Please go line by line through the material and copy each one containing the word "applica".

§

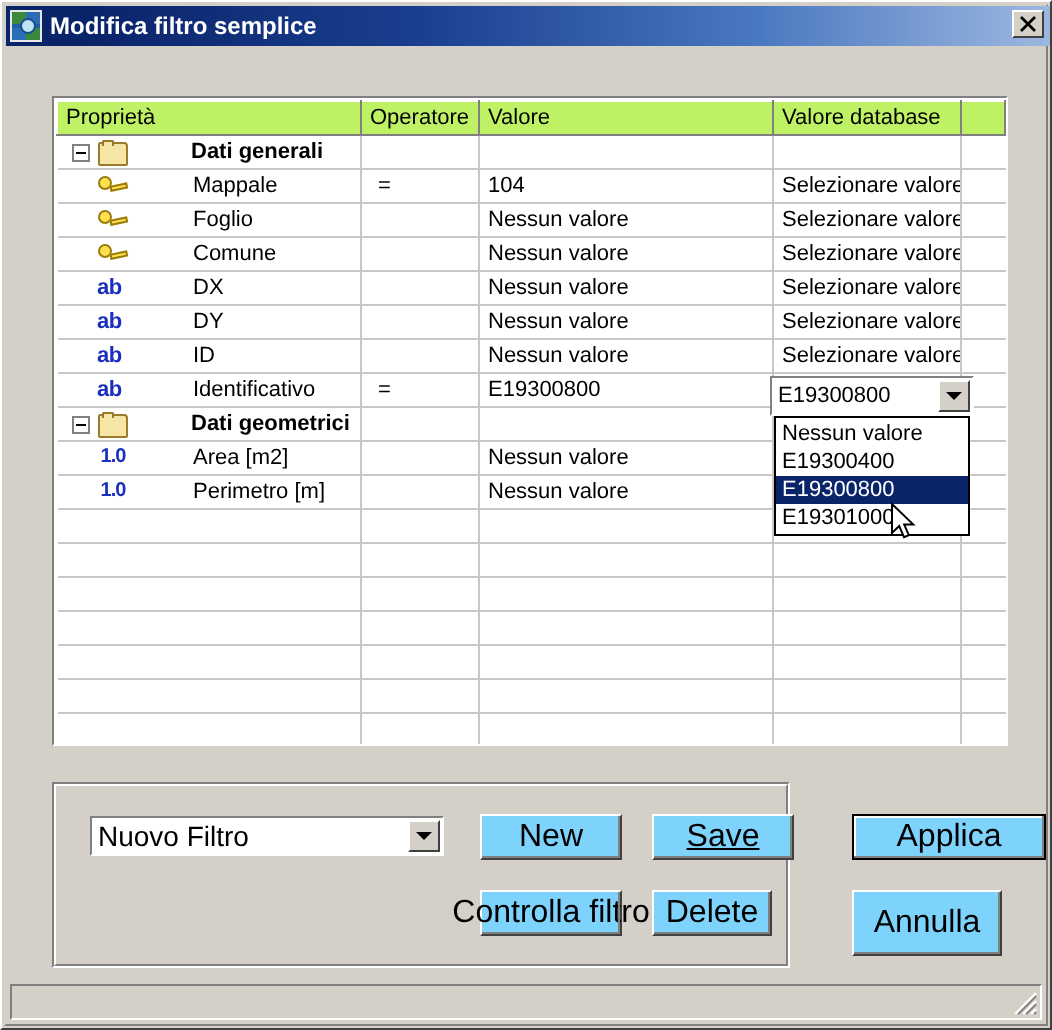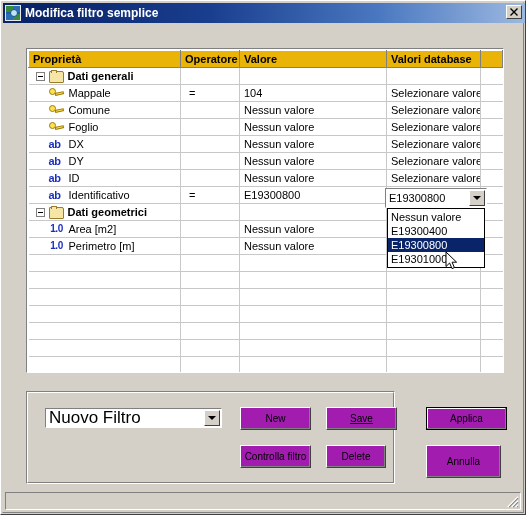--- a/index.html
+++ b/index.html
@@ -111,30 +111,30 @@
     left: 1px; top: 1px;
     width: 474px;
     border-collapse: collapse;
     table-layout: fixed;
     background: #ffffff;
   }
 
   
   .hdr-row { height: 17px; }
   .hdr-cell {
-    background: #eab308;
+    background: #bef264;
     border-top: 1px solid #ffffff;
     border-left: 1px solid #ffffff;
     border-right: 1px solid #808080;
     border-bottom: 1px solid #808080;
     font-size: 11px;
     color: #000;
     text-align: left;
     padding: 0 0 0 4px;
-    font-weight: bold;
+    font-weight: normal;
     box-sizing: border-box;
     height: 17px;
     overflow: hidden;
     white-space: nowrap;
   }
 
   
   .row { height: 17px; }
   .cell {
     border-right: 1px solid #c8c8c8;
@@ -210,21 +210,21 @@
   .icn-ab {
     color: #1a2fc0; font-weight: bold; font-size: 11px;
     line-height: 14px; text-align: left; width: 16px;
     letter-spacing: -0.3px;
   }
   .icn-num {
     color: #1a2fc0; font-weight: bold; font-size: 10px;
     line-height: 14px; text-align: center; width: 16px;
     letter-spacing: -0.5px;
   }
-  .prop-label { white-space: nowrap; }
+  .prop-label { white-space: nowrap; margin-left: 28px; }
 
   
   #grid-combo {
     position: absolute;
     left: 384px; top: 187px;
     width: 102px; height: 20px;
     background: #ffffff;
     border-top: 1px solid #808080;
     border-left: 1px solid #808080;
     border-right: 1px solid #ffffff;
@@ -311,34 +311,34 @@
     background: #ffffff;
     border-top: 1px solid #808080;
     border-left: 1px solid #808080;
     border-right: 1px solid #ffffff;
     border-bottom: 1px solid #ffffff;
     box-sizing: border-box;
     display: flex; align-items: center;
     z-index: 5;
   }
   #filter-combo .combo-text {
-    flex: 1; padding-left: 3px; font-size: 17px; color: #000;
+    flex: 1; padding-left: 3px; font-size: 14px; color: #000;
     white-space: nowrap; overflow: hidden;
   }
 
   
   .btn {
     position: absolute;
-    background: #a21caf;
+    background: #7dd3fc;
     border-top: 1px solid #ffffff;
     border-left: 1px solid #ffffff;
     border-right: 1px solid #404040;
     border-bottom: 1px solid #404040;
     box-sizing: border-box;
-    font-size: 10px;
+    font-size: 16px;
     color: #000000;
     display: flex; align-items: center; justify-content: center;
     font-family: "Liberation Sans", sans-serif;
     cursor: default;
     z-index: 5;
     white-space: nowrap;
   }
   .btn .inner {
     position: absolute; left: 0; top: 0; right: 0; bottom: 0;
     border-right: 1px solid #808080;
@@ -356,21 +356,21 @@
     border-right: 1px solid #404040;
     border-bottom: 1px solid #404040;
     box-sizing: border-box;
     pointer-events: none;
   }
 
   #btn-new        { left: 239px; top: 406px; width: 71px; height: 23px; }
   #btn-save       { left: 325px; top: 406px; width: 71px; height: 23px; text-decoration: underline; }
   #btn-controlla  { left: 239px; top: 444px; width: 71px; height: 23px; }
   #btn-delete     { left: 325px; top: 444px; width: 60px; height: 23px; }
-  #btn-applica    { left: 425px; top: 406px; width: 81px; height: 23px; }
+  #btn-applica    { left: 425px; top: 406px; width: 97px; height: 23px; }
   #btn-annulla    { left: 425px; top: 444px; width: 75px; height: 33px; }
 
   
   #statusbar {
     position: absolute;
     left: 4px; bottom: 4px;
     width: 516px; height: 18px;
     background: #d4d0c8;
     border-top: 1px solid #808080;
     border-left: 1px solid #808080;
@@ -413,21 +413,21 @@
           <col style="width:59px">
           <col style="width:147px">
         <col style="width:94px">
           <col style="width:22px">
       </colgroup>
       <thead>
         <tr class="hdr-row">
           <th class="hdr-cell">Proprietà</th>
           <th class="hdr-cell">Operatore</th>
           <th class="hdr-cell">Valore</th>
-          <th class="hdr-cell">Valori database</th>
+          <th class="hdr-cell">Valore database</th>
           <th class="hdr-cell"></th>
         </tr>
       </thead>
       <tbody id="grid-body">
           <tr class="row">
             <td class="cell grp">
               <div class="prop-inner">
                 <span class="expander"></span>
                 <span class="icn icn-folder"></span>
                 <span class="prop-label">Dati generali</span>
@@ -449,34 +449,34 @@
             <td class="cell op">=</td>
             <td class="cell">104</td>
             <td class="cell">Selezionare valore</td>
             <td class="cell nob"></td>
           </tr>
           <tr class="row">
             <td class="cell">
               <div class="prop-inner">
                 <span class="indent"></span>
                 <span class="icn icn-key"></span>
-                <span class="prop-label">Comune</span>
+                <span class="prop-label">Foglio</span>
               </div>
             </td>
             <td class="cell op"></td>
             <td class="cell">Nessun valore</td>
             <td class="cell">Selezionare valore</td>
             <td class="cell nob"></td>
           </tr>
           <tr class="row">
             <td class="cell">
               <div class="prop-inner">
                 <span class="indent"></span>
                 <span class="icn icn-key"></span>
-                <span class="prop-label">Foglio</span>
+                <span class="prop-label">Comune</span>
               </div>
             </td>
             <td class="cell op"></td>
             <td class="cell">Nessun valore</td>
             <td class="cell">Selezionare valore</td>
             <td class="cell nob"></td>
           </tr>
           <tr class="row">
             <td class="cell">
               <div class="prop-inner">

§

◆ **RESULT OF THIS TASK**
-  #btn-applica    { left: 425px; top: 406px; width: 81px; height: 23px; }
+  #btn-applica    { left: 425px; top: 406px; width: 97px; height: 23px; }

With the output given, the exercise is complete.